Pick out every line of the entries below where "nagd" occurs, and copy those lines.

Task material Block Start

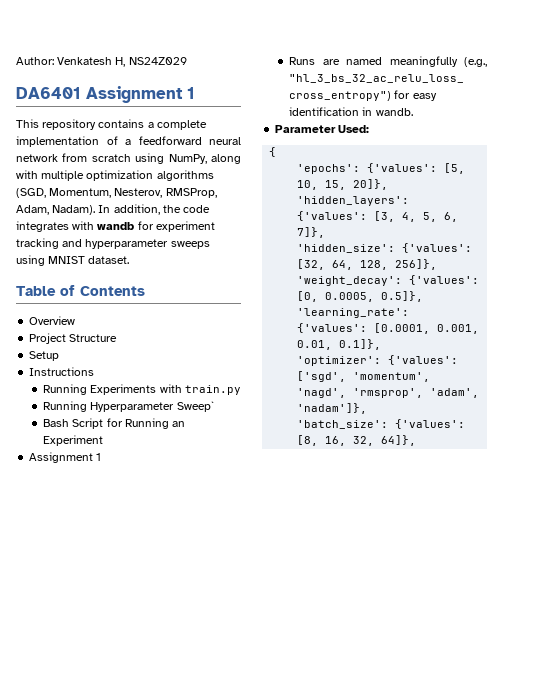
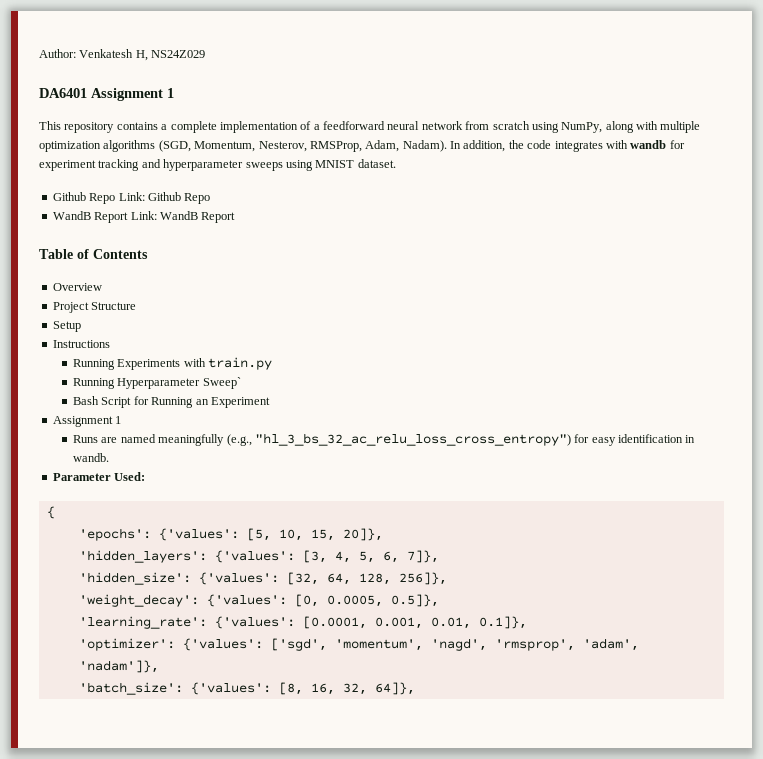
+ Github Repo Link: Github Repo
+ WandB Report Link: WandB Report

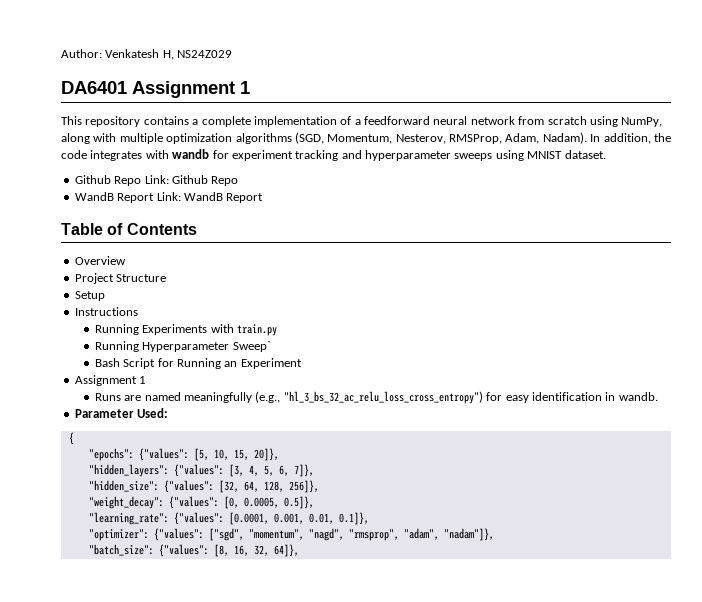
- 'epochs': {'values': [5, 10, 15, 20]},
+ "epochs": {"values": [5, 10, 15, 20]},
- 'hidden_layers': {'values': [3, 4, 5, 6, 7]},
+ "hidden_layers": {"values": [3, 4, 5, 6, 7]},
- 'hidden_size': {'values': [32, 64, 128, 256]},
+ "hidden_size": {"values": [32, 64, 128, 256]},
- 'weight_decay': {'values': [0, 0.0005, 0.5]},
+ "weight_decay": {"values": [0, 0.0005, 0.5]},
- 'learning_rate': {'values': [0.0001, 0.001, 0.01, 0.1]},
+ "learning_rate": {"values": [0.0001, 0.001, 0.01, 0.1]},
- 'optimizer': {'values': ['sgd', 'momentum', 'nagd', 'rmsprop', 'adam', 'nadam']},
- 'batch_size': {'values': [8, 16, 32, 64]},
+ "optimizer": {"values": ["sgd", "momentum", "nagd", "rmsprop", "adam", "nadam"]},
+ "batch_size": {"values": [8, 16, 32, 64]},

Task material Block End

> [Task answer]
- 'optimizer': {'values': ['sgd', 'momentum', 'nagd', 'rmsprop', 'adam', 'nadam']},
+ "optimizer": {"values": ["sgd", "momentum", "nagd", "rmsprop", "adam", "nadam"]},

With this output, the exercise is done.